For this modest rise, we'd see a dramatic impact: our sugar consumption from soft drinks would drop by 12 to 18 per cent. This would result in 16,000 fewer cases of type 2 diabetes, 4400 fewer cases of heart disease and 1100 fewer cases of stroke.
That's some serious inroads into the nation's disease burden in a just couple of generations (a 25-year period) - and a big improvement in our national health.
With the extra $814 million to $749 million generated each year, we could enact integrated preventative health strategies across local, state and federal jurisdictions - something that eludes us to this day to my frustration.
Finally, the beauty of this tax is that it will have minimal impact on Australia's sugar industry, as about 80 per cent of Australia's domestic sugar production is exported and only about 5 per cent goes into sugary drinks. So, sugar producers have little to fear and even less to lose.
The AMA is not alone in supporting a tax on sugary soft drinks. Most health organisations also support the proposal, and the Rethink Sugary Drink alliance, which the AMA has joined, is also calling for a levy, and not just on sugary soft drinks, but other drinks containing sugar.
Despite this, both major political parties have shied away from the measure. This is likely due to a reluctance to negatively impact the likes of the food and beverage industry as well as the sugarcane industry.
The government also considers the problem one of personal responsibility, preferring education and information type interventions. Alone, such interventions are unlikely to have much impact especially in the face of the sophisticated advertisements targeting young people that we see each summer, and that our #SicklySweet campaign has highlighted.

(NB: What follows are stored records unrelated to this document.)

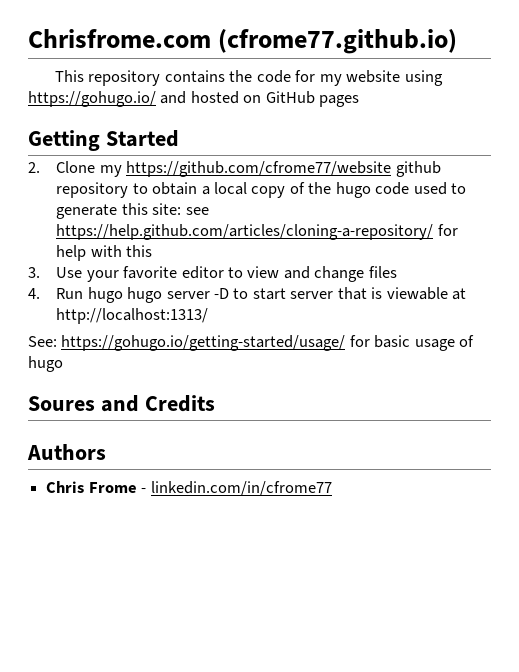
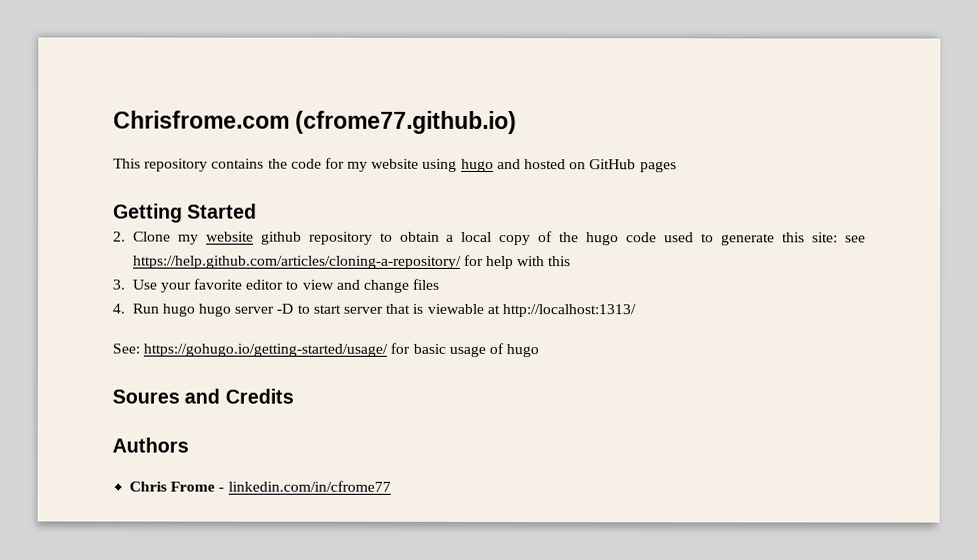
- This repository contains the code for my website using https://gohugo.io/ and hosted on GitHub pages
+ This repository contains the code for my website using hugo and hosted on GitHub pages
- 2. Clone my https://github.com/cfrome77/website github repository to obtain a local copy of the hugo code used to generate this site: see https://help.github.com/articles/cloning-a-repository/ for help with this
+ 2. Clone my website github repository to obtain a local copy of the hugo code used to generate this site: see https://help.github.com/articles/cloning-a-repository/ for help with this

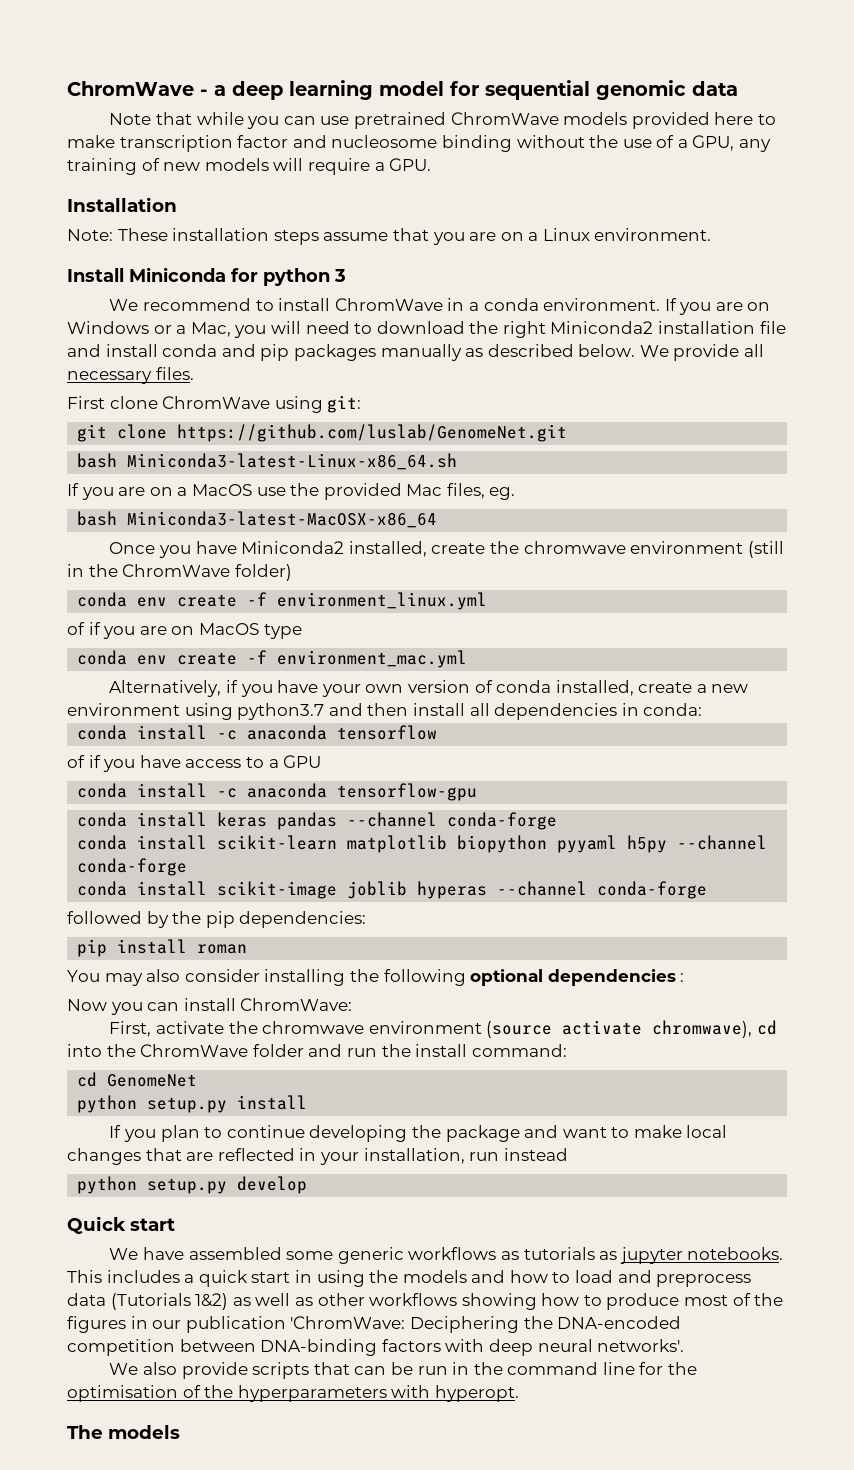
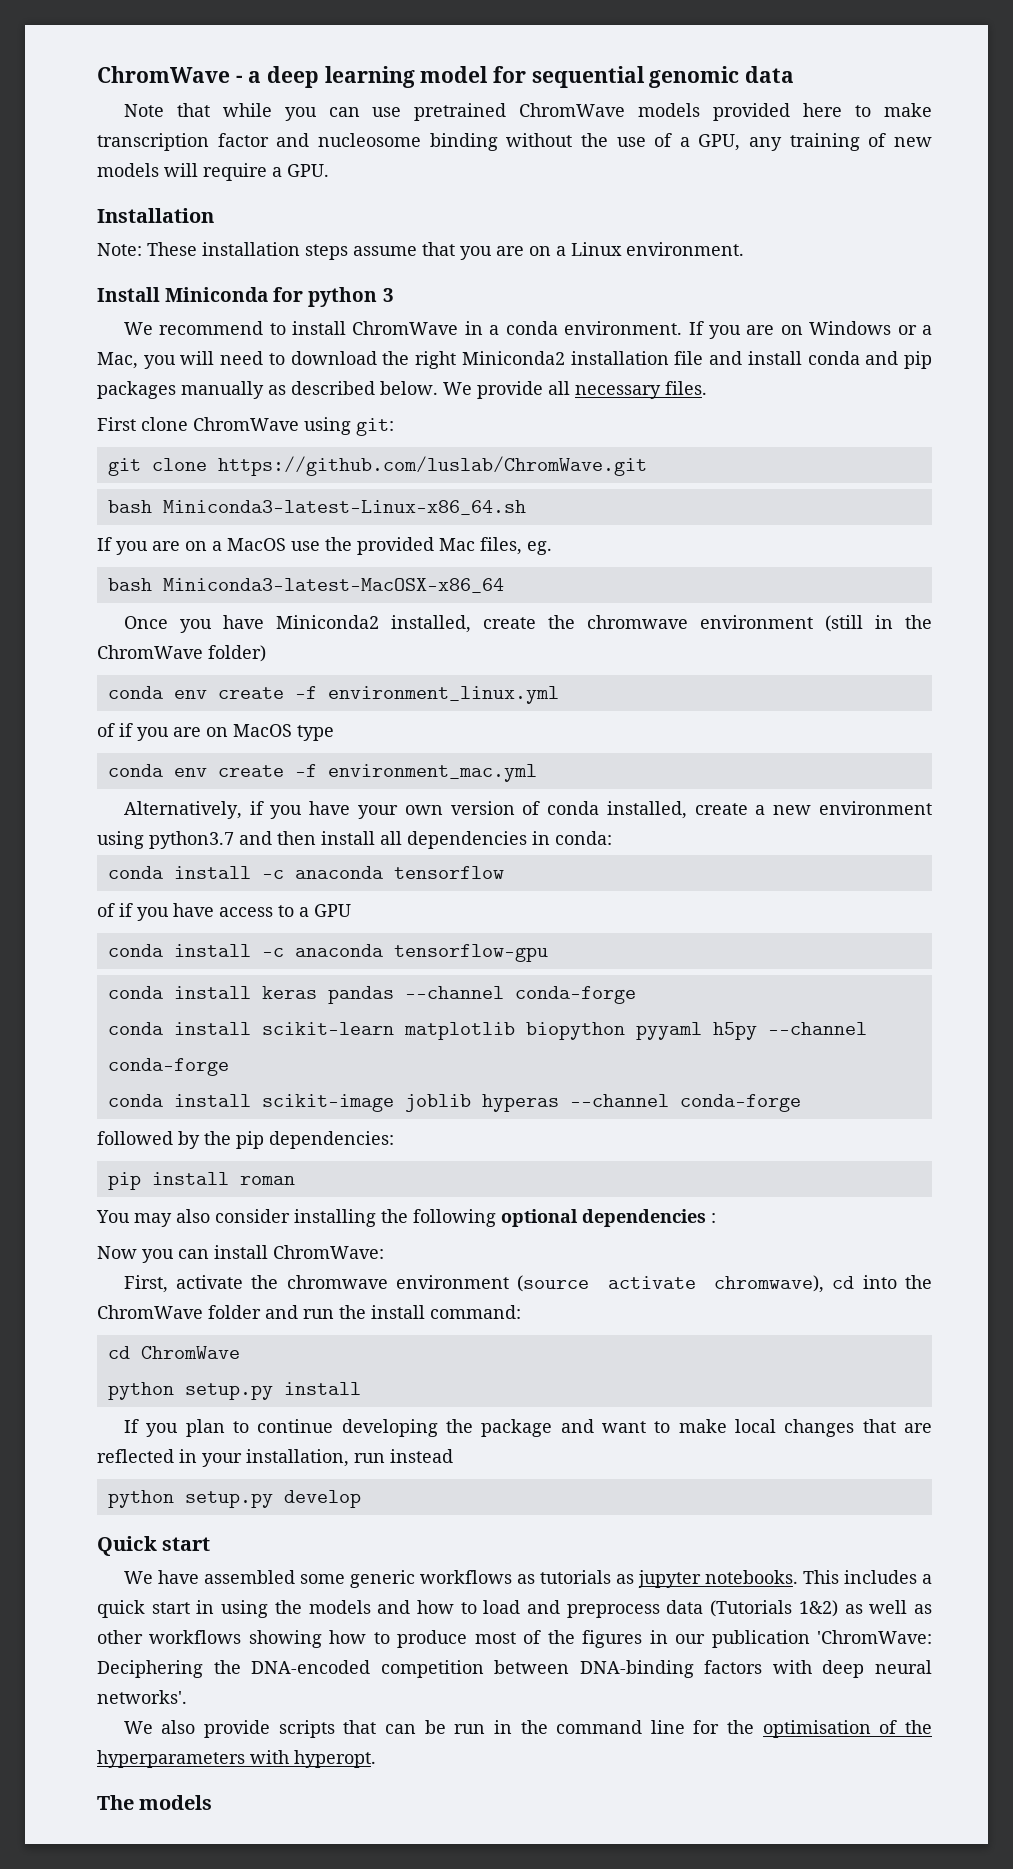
- git clone https://github.com/luslab/GenomeNet.git
+ git clone https://github.com/luslab/ChromWave.git
- cd GenomeNet
+ cd ChromWave

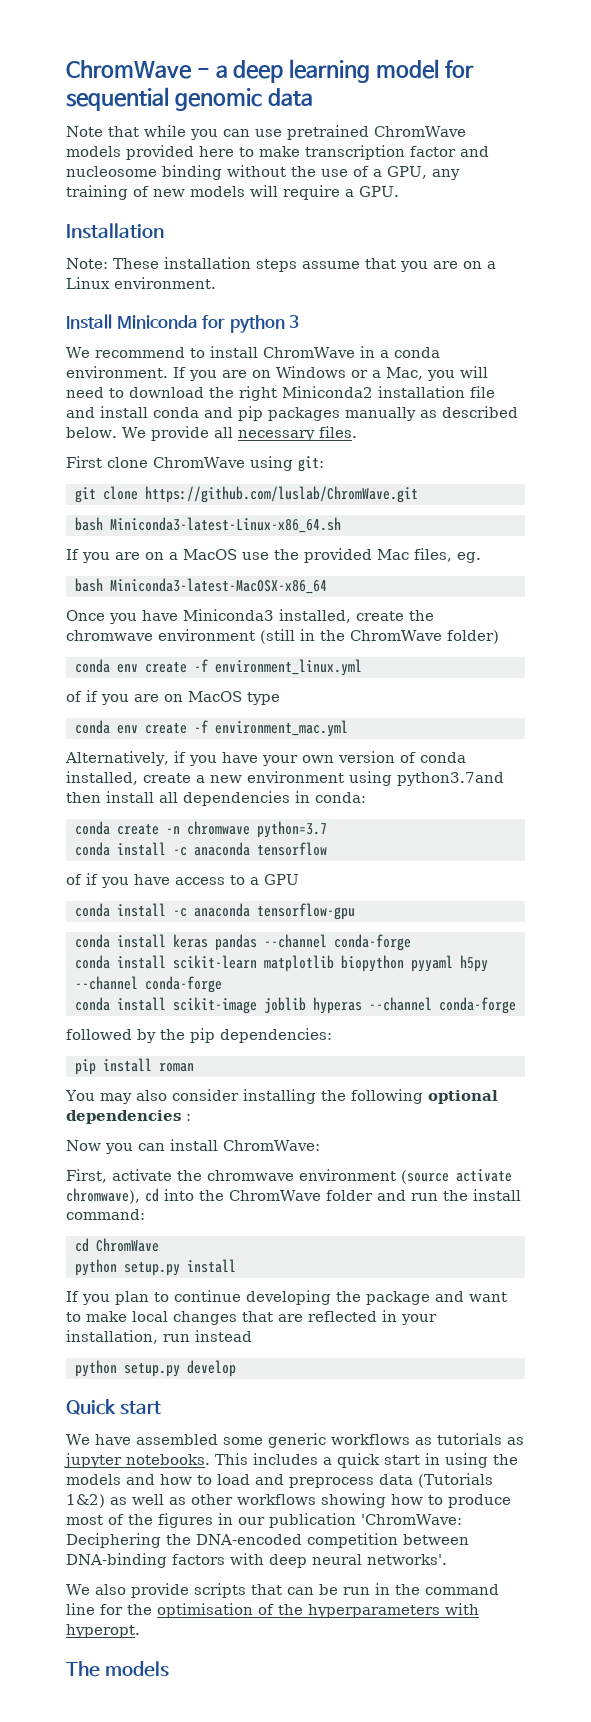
- Once you have Miniconda2 installed, create the chromwave environment (still in the ChromWave folder)
+ Once you have Miniconda3 installed, create the chromwave environment (still in the ChromWave folder)
- Alternatively, if you have your own version of conda installed, create a new environment using python3.7 and then install all dependencies in conda:
+ Alternatively, if you have your own version of conda installed, create a new environment using python3.7and then install all dependencies in conda:
+ conda create -n chromwave python=3.7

With the federal budget there will be much talk about the tensions between government expenditure and deficit. Yet the beauty of this measure is that involves neither. It raises revenue while costing government nothing, saves future health system burdens, and helps make the population healthier and more productive. It's also supported by the public, which with an election around the corner, should make it an obvious choice for both major political parties.
- Dr Omar Khorshid is president of the Australian Medical Association.